The HIF pathway is likely present in all metazoans from the simplest animal, Trichoplax adhaerens, to higher animals, Homo sapiens [15]–[16]. Cnidarians that appeared in the pre-Cambrian period (600 MYA) are considered to be the oldest multi-organ phylum of animals in primary evolution [17]. Scientists have found that they are more tolerant of hypoxia than other higher marine organisms so as to flourish in parts of the world and occupy dominant niches in marine environments. For example, Chrysaora quinquecirrha medusae live more than 96 h at 1 mg O2 L−1, and their polyps can live and reproduce at 0.5 mg O2 L−1 [18]. So Cnidarians can be served as an interesting model for exploring the HIF system. Although genome sequencing and analysis revealed partial HIF-1α sequences in Nematostella vectensis (Anthozoa) and Hydra magnipapillata (Hydrozoa), a complete HIF-1α sequence has not been reported in Cnidarian [19]. Here, we report the complete cDNA and predicted amino acid sequence of HIF-1α from Aurelia sp.1 (Scyphozoan), one of the most common and widely distributed species of jellyfish in the ocean. In addition, we also present an analysis of the evolution of protein domains and genome structure as well as protein expression in two generations (e.g., planktonic and benthic generations).
Materials and Methods
Aurelia sp.1 Cultivation
Aurelia sp.1 (polyps and medusa) were provided by the Institute of Oceanography, Chinese Academy of Sciences (IOCAS). Aurelia sp.1 were fed Artemia nauplius and cultivated in 50-L fish tanks with filtered seawater (salinity: 33 PSU, 19°C). Two 3-L enclosed conical flasks were used for the hypoxic experiments. One flask was used as the reference group in which dissolved oxygen (DO) achieved saturation through bubbling. The other flask was used for the hypoxic group with an approximate 0.5 mg/L DO concentration provided by the bubbling of 99.9% nitrogen. Dissolved oxygen was monitored continuously to maintain experimental stability using a Model HQ30d multi-parameter meter (HACH, Beijing, China).

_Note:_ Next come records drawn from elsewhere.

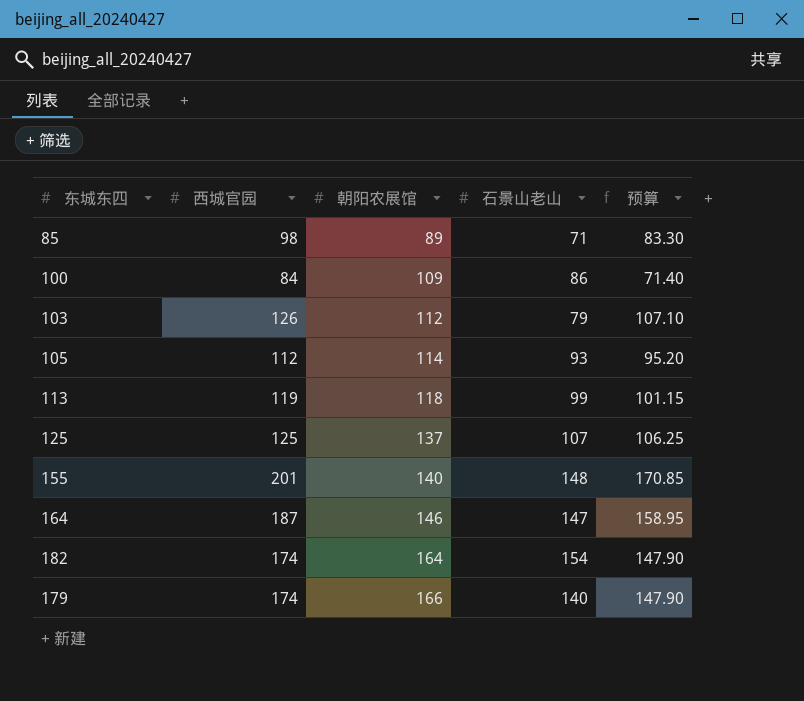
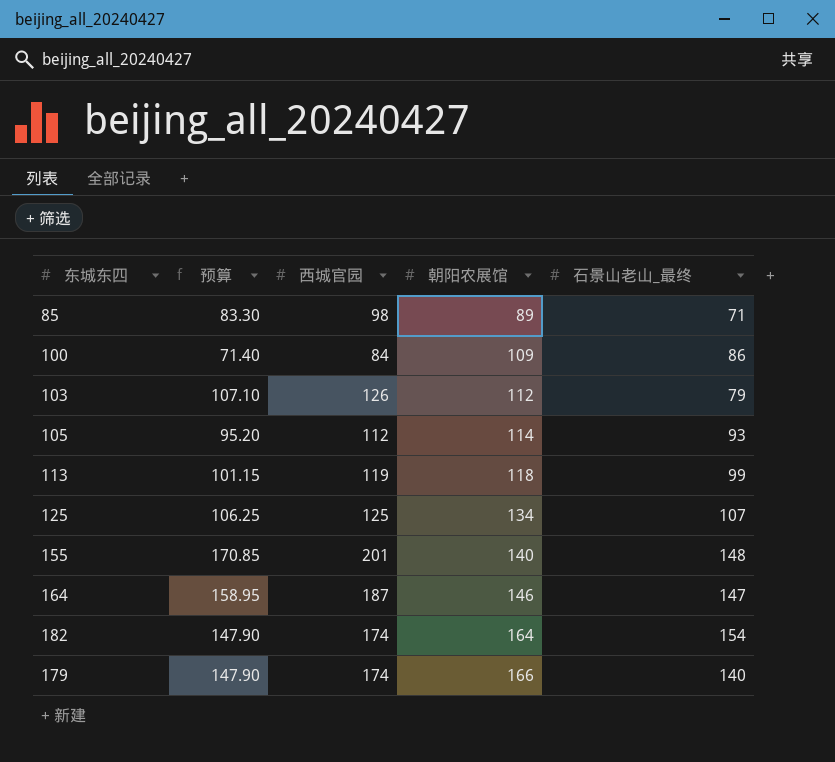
column 预算 | position: 5 -> 2
column name: 石景山老山 -> 石景山老山_最终
125 | 朝阳农展馆: 137 -> 134

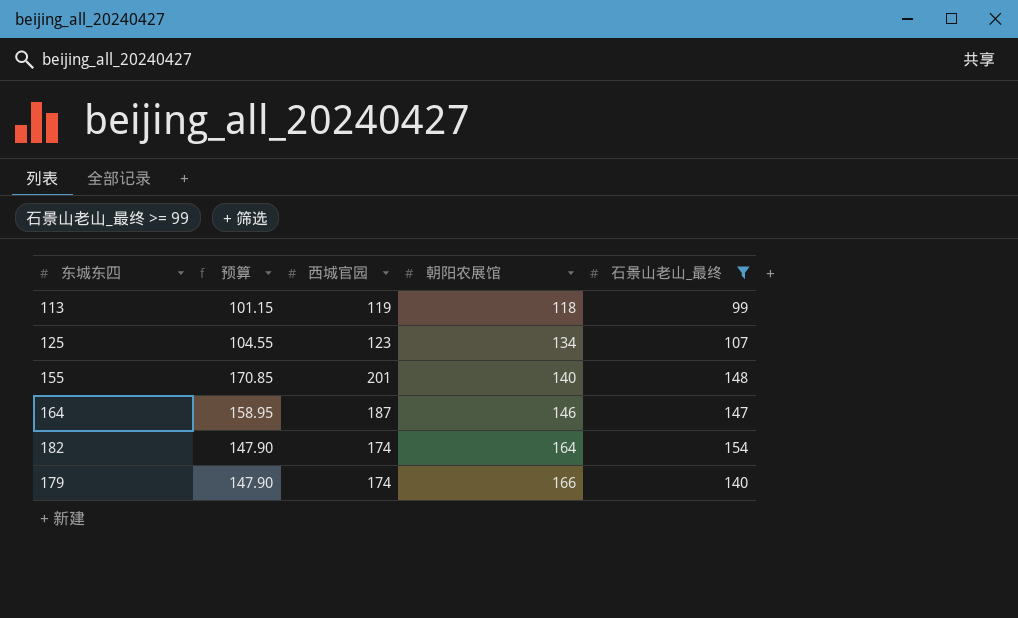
filter: none -> 石景山老山_最终 >= 99
125 | 预算: 106.25 -> 104.55
125 | 西城官园: 125 -> 123

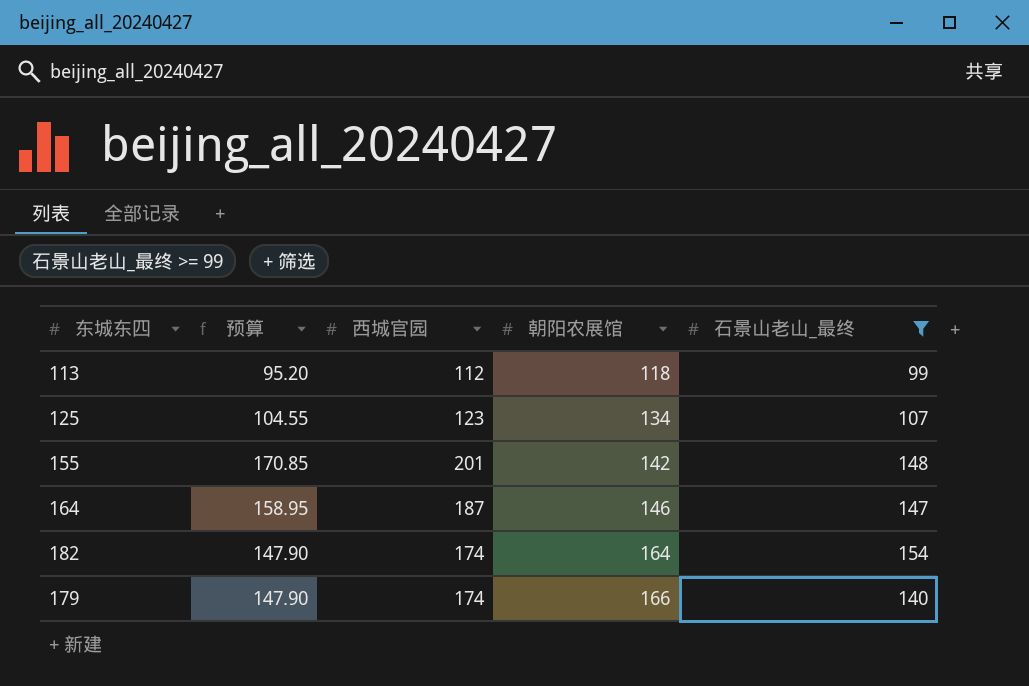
113 | 预算: 101.15 -> 95.20
113 | 西城官园: 119 -> 112
155 | 朝阳农展馆: 140 -> 142

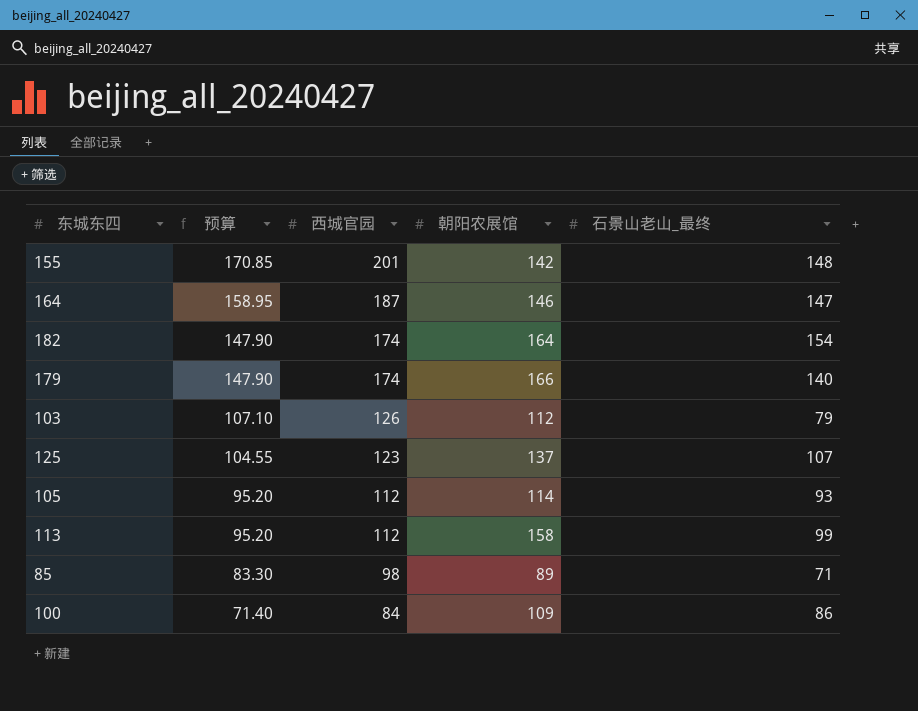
filter: 石景山老山_最终 >= 99 -> none
row order: 朝阳农展馆 ascending -> 预算 descending
125 | 朝阳农展馆: 134 -> 137
113 | 朝阳农展馆: 118 -> 158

Total DNA and RNA Isolation
Total DNA was isolated from approximately 100 mg of Aurelia sp.1 medusa using the DNeasy Blood & Tissue Kit (Qiagen, Hilden, Germany). Total Aurelia sp.1 RNA was extracted using the Transzol (Transgen, Beijing, China). Total DNA and RNA were characterized by agarose gel electrophoresis and spectrophotometry.

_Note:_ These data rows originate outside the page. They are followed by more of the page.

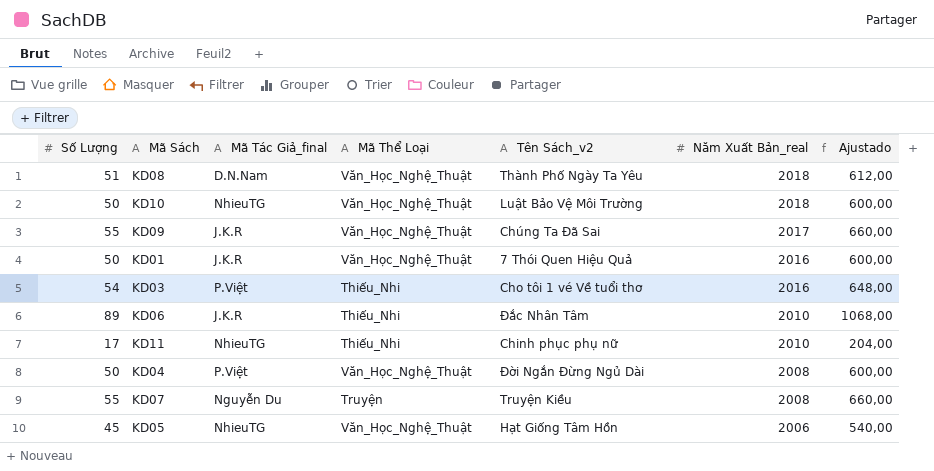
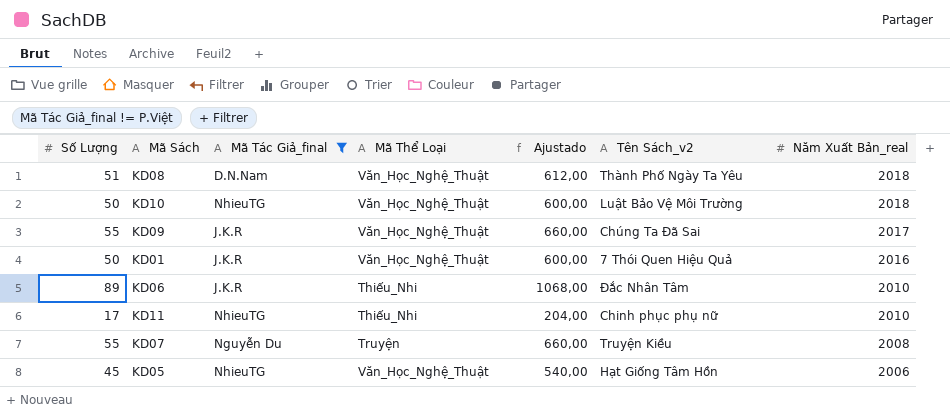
filter: none -> Mã Tác Giả_final != P.Việt
column Ajustado | position: 7 -> 5

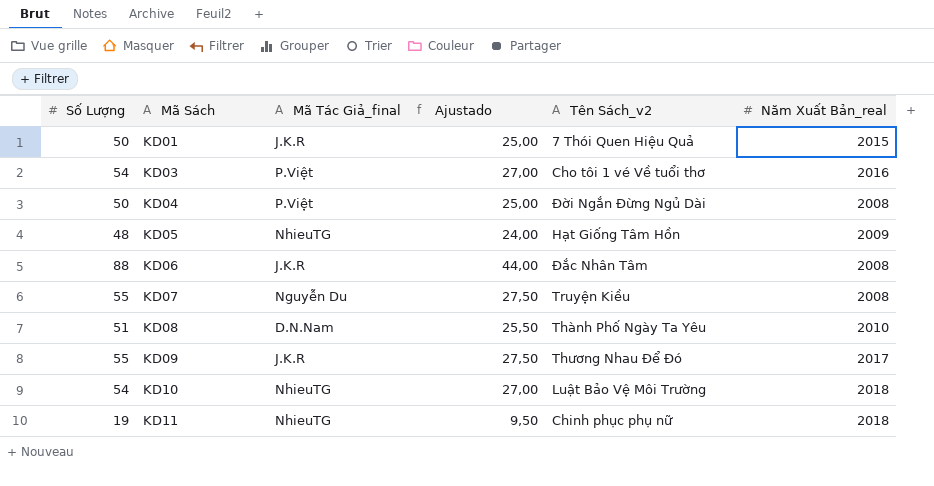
filter: Mã Tác Giả_final != P.Việt -> none
row order: Năm Xuất Bản_real descending -> Mã Sách ascending
column Mã Thể Loại | position: 4 -> none
column Ajustado | formula: [Số Lượng] * 12 -> [Số Lượng] * 0,5
KD01 | Năm Xuất Bản_real: 2016 -> 2015
KD05 | Số Lượng: 45 -> 48
KD05 | Năm Xuất Bản_real: 2006 -> 2009
KD06 | Số Lượng: 89 -> 88
KD06 | Năm Xuất Bản_real: 2010 -> 2008
KD08 | Năm Xuất Bản_real: 2018 -> 2010
KD09 | Tên Sách_v2: Chúng Ta Đã Sai -> Thương Nhau Để Đó
KD10 | Số Lượng: 50 -> 54
KD11 | Số Lượng: 17 -> 19
KD11 | Năm Xuất Bản_real: 2010 -> 2018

Cloning and Sequencing of the Complete ASHIF cDNA
The partial HIF-1α for Aurelia sp.1 (ASHIF) nucleic acid sequence was obtained from RNA-seq (PRJNA219043) generated by IOCAS. Degenerate primers (CTF653 F0 and CTF653 R0, Table 1) were designed for confirmation of the partial ASHIF gene sequence. A full-length ASHIF transcript was obtained from the total RNA of Aurelia sp.1 medusa using 5′ and 3′ end RACE. For the 5′ end RACE, the cDNA was synthesized via reverse transcription (RT) using the SMARTer RACE cDNA Amplification Kit (Clontech, Mountain View, CA, U.S.A.), and the PCR amplification was performed with the CTF653 R6 and CTF653 R5 primers (Table 1) using Clontech Advantage PCR Kit (Clontech, Mountain View, CA, U.S.A.). Similarly, the cDNA from the 3′ end RACE was synthesized by RT using the 3′-Full RACE Core Set with PrimeScript RTase (Takara, Dalian, China), and the PCR amplification was performed with the CTF653 F2 and CTF653 F3 primers (Table 1) using TaKaRa LA Taq with GC Buffer (Takara, Dalian, China). All products from the 3′ end and 5′ end RACE PCRs were gel-purified using the TaKaRa MiniBEST Agarose Gel DNA Extraction Kit (Takara, Dalian, China) and cloned into Escherichia coli using a T-Vector pMD (Takara, Dalian, China). Three positive clones were randomly selected for each gene product and sequenced.
Table 1. Primers used to obtain the complete cDNA sequence of ASHIF.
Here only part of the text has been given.